On Jan 17, 2018, at 16:24, Jakob Bohm via dev-security-policy 
<[email protected]> wrote:

On 17/01/2018 21:14, Jonathan Rudenberg wrote:
On Jan 17, 2018, at 14:27, Jakob Bohm via dev-security-policy 
<[email protected]> wrote:

On 17/01/2018 16:13, Jonathan Rudenberg wrote:
On Jan 17, 2018, at 09:54, Alex Gaynor via dev-security-policy 
<[email protected]> wrote:

Hi Wayne,

After some time thinking about it, I struggled to articulate what the right
rules for inclusion were.

So I decided to approach this from a different perspective: which is that I
think we should design our other policies and requirements for CAs around
what we'd expect for organizations operating towards a goal of securing the
Internet as a global public resource.

Towards that goal we should continue to focus on things like transparency
(how this list is run, visibility of audit statements, certificate
transparency) and driving technical improvements to the WebPKI (shorter
certificate lifespans, fewer allowances for non-compliant certificates or
use of deprecated formats and cryptography). If organizations wish to hold
themselves to these (presumably higher) standards for what could equally
well be a private PKI, I don't see that as a problem. On the flip side, we
should not delay improvements because CAs with limited impact on the public
internet struggle with compliance.

I would say, that to limit the danger that such an essentially unused CA 
operator turns rogue, only CAs that provide certificates for public trust 
should be admitted in the future, more on that in another post.

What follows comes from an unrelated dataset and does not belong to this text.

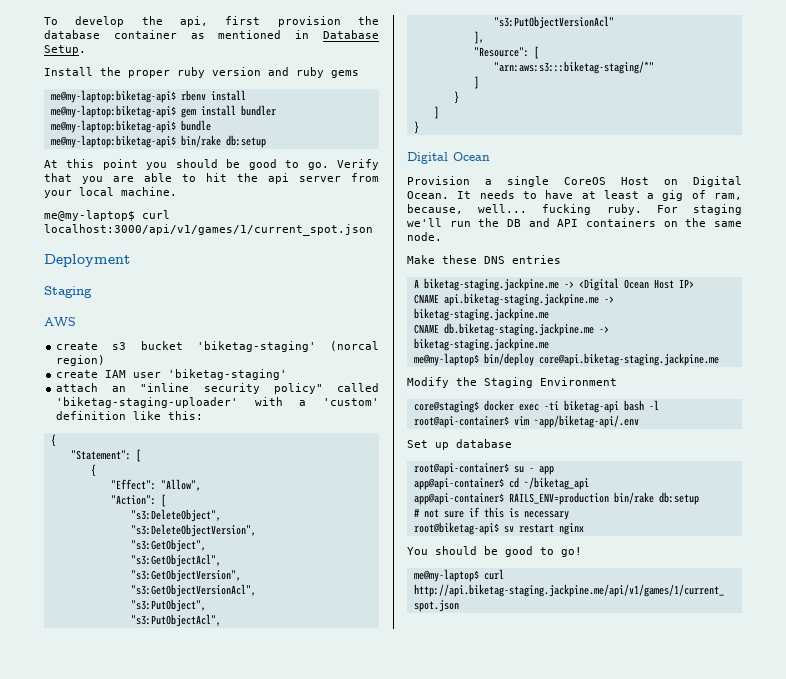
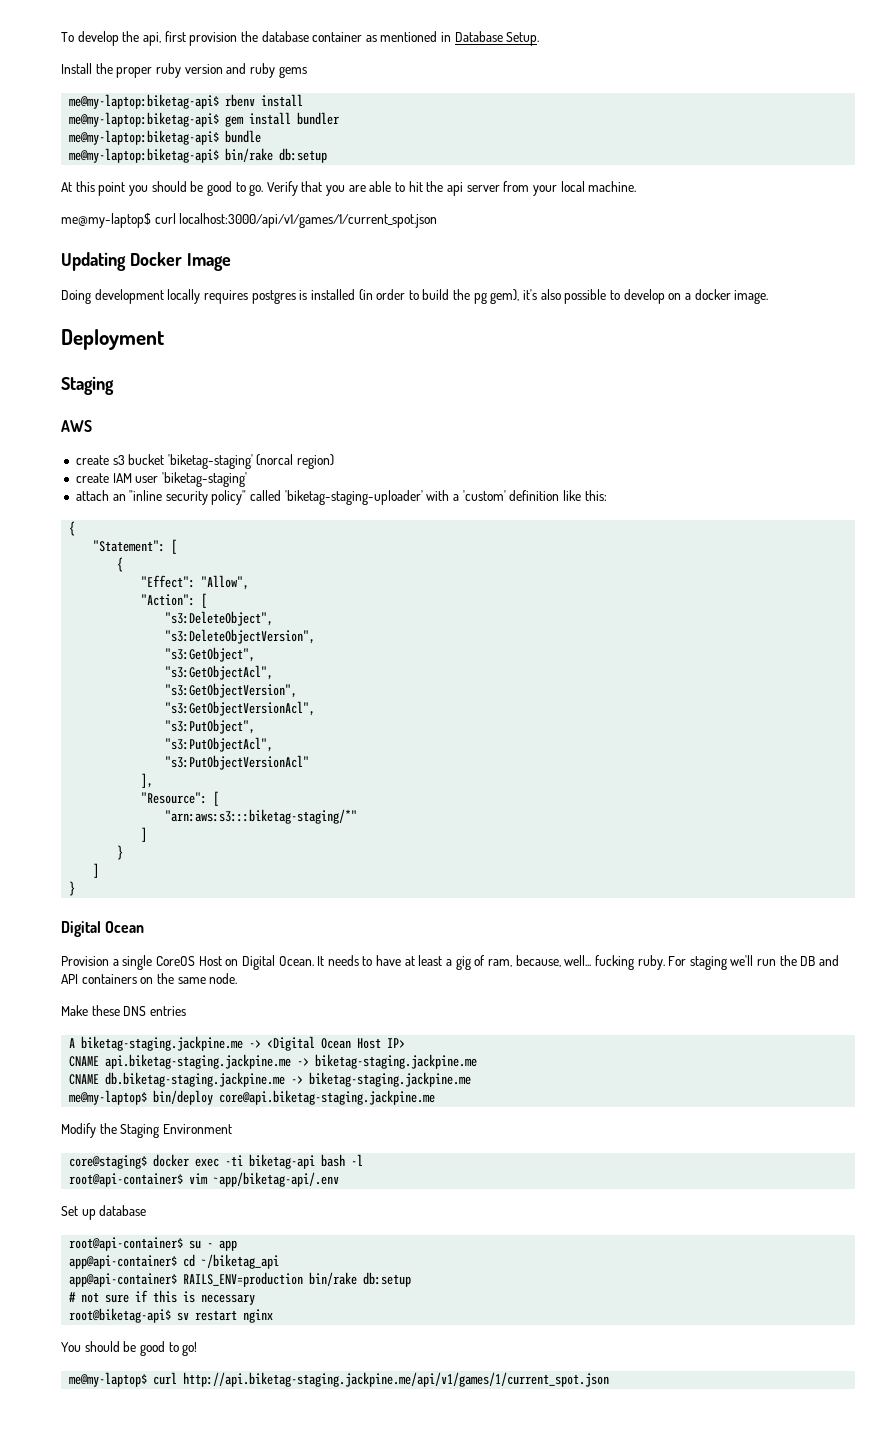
(373, 230) none -> [61,252,231,271] [61,289,769,304] // Updating Docker Image // Doing development locally requires postgres is installed (in order to build the pg gem), it's also possible to develop on a docker image.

I like this concept a lot. Some concrete ideas in this space:
- Limit the validity period of root certificates to a few years, so that the 
criteria can be re-evaluated, updated, and re-applied on a rolling basis.

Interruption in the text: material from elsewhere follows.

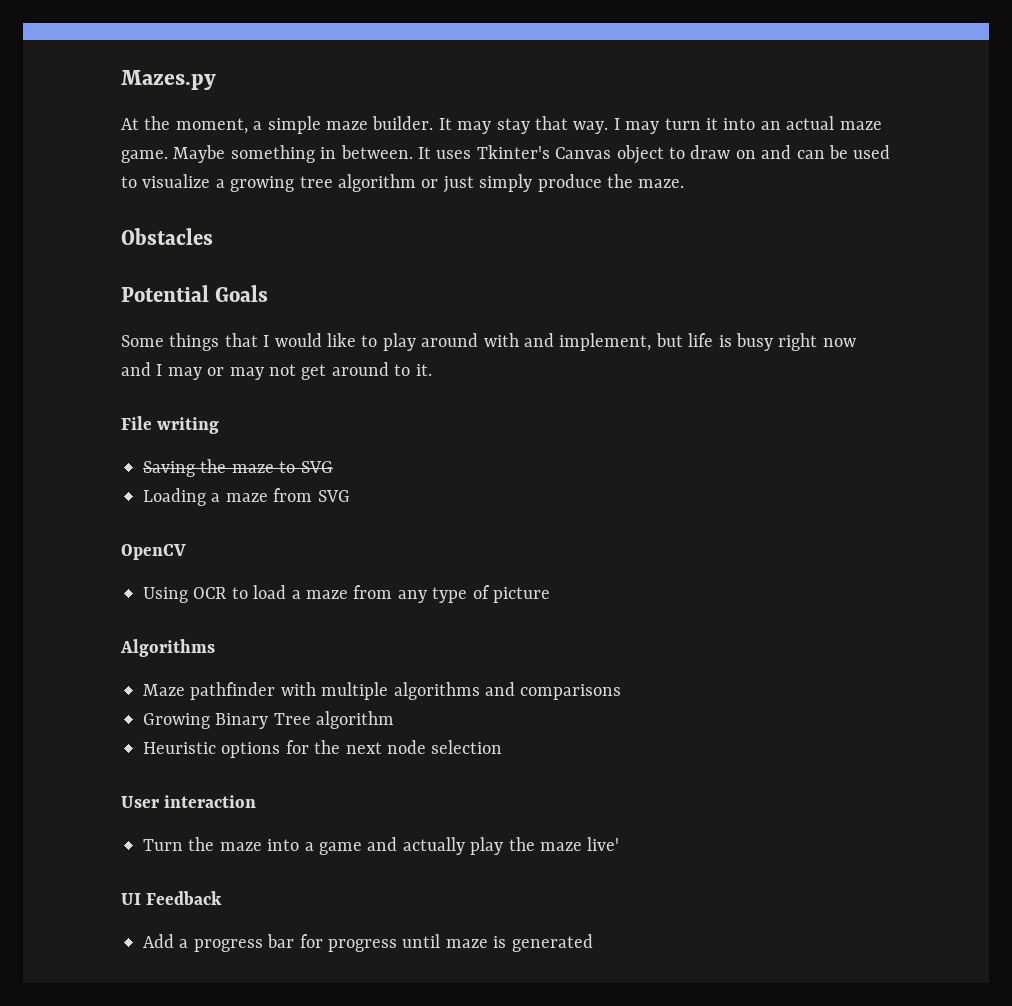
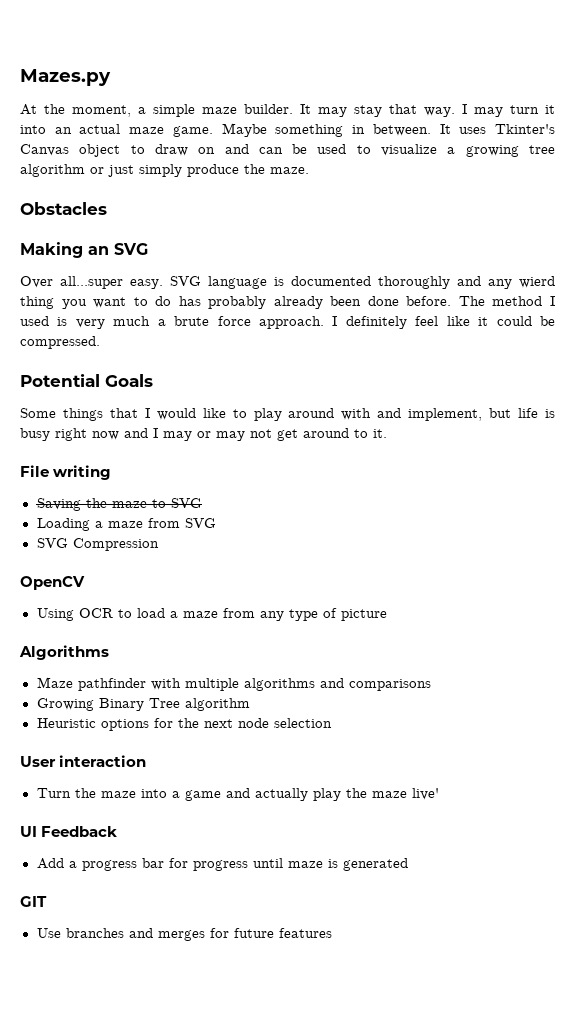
(213, 236) none -> [20,242,148,258] [20,276,555,289] [20,296,556,309] [20,316,555,329] [20,336,100,349] // Making an SVG // Over all...super easy. SVG language is documented thoroughly and any wierd thing you want to do has probably already been done before. The method I used is very much a brute force approach. I definitely feel like it could be compressed.
(350, 496) none -> [36,538,159,551] // SVG Compression
(593, 943) none -> [20,896,47,907] [36,928,332,941] // GIT // Use branches and merges for future features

This may be fine for TLS root CAs that are distributed in frequently
updated browsers (such as Firefox and Chrome).

It is absolutely fatal for roots that are also used for any of the
following:

- Distributed in browsers that don't get frequent updates (due to
  problems in that distribution channel), such as many browsers
  distributed in the firmware of mobile devices, TVs etc.
Distributing WebPKI roots in infrequently updated software is a bad idea and 
leads to disasters like the issues around the SHA-1 deprecation.

But what should then be done when that infrequently updated software is
in fact a general end user web browser (as opposed to the previously
discussed special cases of certain payment terminals)?  Remove TLS
support?  Trust all certificates without meaningful checks?  Pop up
certificate warnings for every valid certificate?

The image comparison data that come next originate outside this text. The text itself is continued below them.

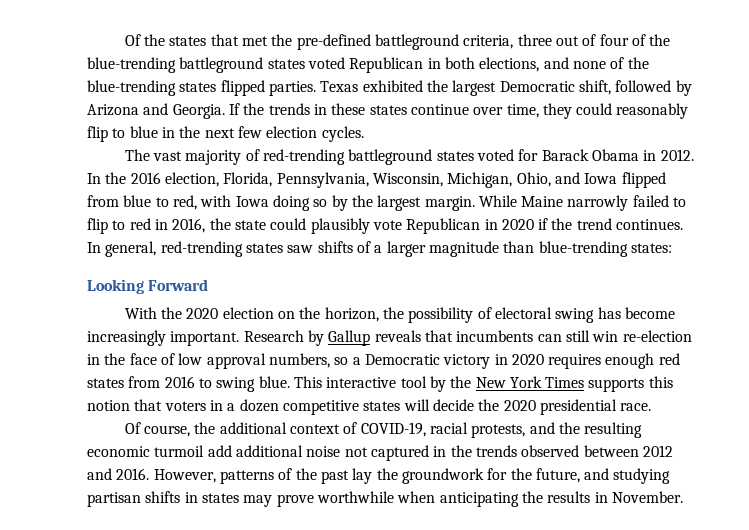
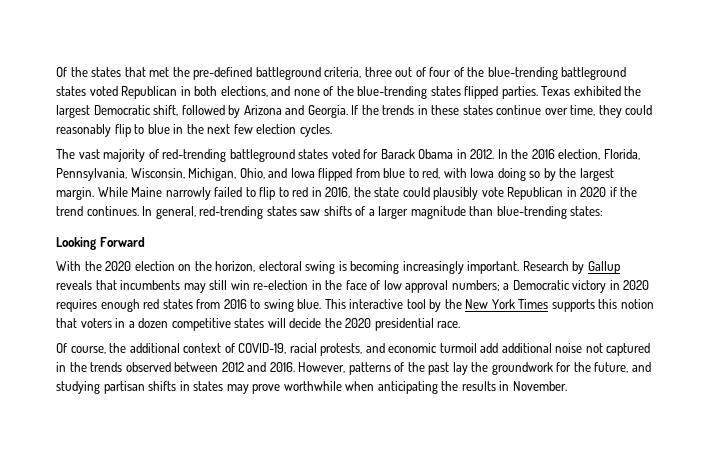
[383,307,675,323] the possibility of electoral swing has become -> [258,261,400,274] electoral swing is becoming
[537,334,562,342] can -> [183,283,206,293] may
[268,353,349,368] numbers, so -> [451,280,500,291] numbers;
[559,422,643,438] the resulting -> (385, 348) none

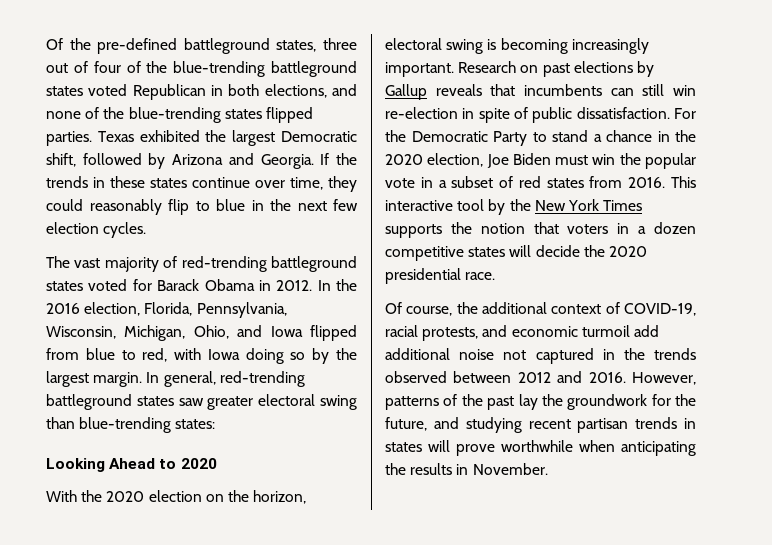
[91,67,190,77] states that met the -> (91, 44) none
[324,67,362,78] criteria, -> [276,40,317,52] states,
[97,187,638,200] [56,206,139,216] While Maine narrowly failed to flip to red in 2016, the state could plausibly vote Republican in 2020 if the trend continues. -> (143, 379) none
(264, 212) none -> [46,394,132,410] battleground
[323,206,466,219] shifts of a larger magnitude -> [207,394,358,410] greater electoral swing
[99,237,145,247] Forward -> [109,458,217,469] Ahead to 2020
(569, 266) none -> [520,61,633,77] on past elections
[183,283,206,293] may -> [610,88,634,96] can
[325,280,650,293] [56,299,322,312] the face of low approval numbers; a Democratic victory in 2020 requires enough red states from 2016 to swing blue. -> [478,107,696,123] [385,130,696,146] [385,153,696,169] [385,176,666,188] spite of public dissatisfaction. For the Democratic Party to stand a chance in the 2020 election, Joe Biden must win the popular vote in a subset of red states from 2016.
[598,299,618,309] this -> [450,222,472,234] the
[103,381,177,394] partisan shifts -> [528,417,678,433] recent partisan trends
[226,384,249,394] may -> [428,440,450,452] will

Don’t ship browsers that don’t get updates. The surface area is huge and there 
are many security bugs that are fixed regularly. Shipping browsers in a way 
that prevents them from being updated frequently is deeply irresponsible.


Unfortunately, people do that, in the billions.  Nothing we can do to
stop them.

The way the SHA-1 deprecation was done, with no widely implemented way
for TLS clients to signal their ability to support stronger algorithms,
has in fact created a situation where unreliable hacks are needed to
support older mobile browsers, including feeding unencrypted pages to
some of them.  The public stigma attached to this makes this something
that is rarely discussed in public, but is quietly done by webmasters that need 
to communicate with those systems.

This is false. TLS clients absolutely signal their ability to support specific 
algorithms, and there are several implementations of serving SHA-1 certificates 
to insecure clients.


Interesting that their is no published support or instructions in the
usual guides on TLS configuration best practices, nor much accommodation
by this root program for SHA-1-forever CAs.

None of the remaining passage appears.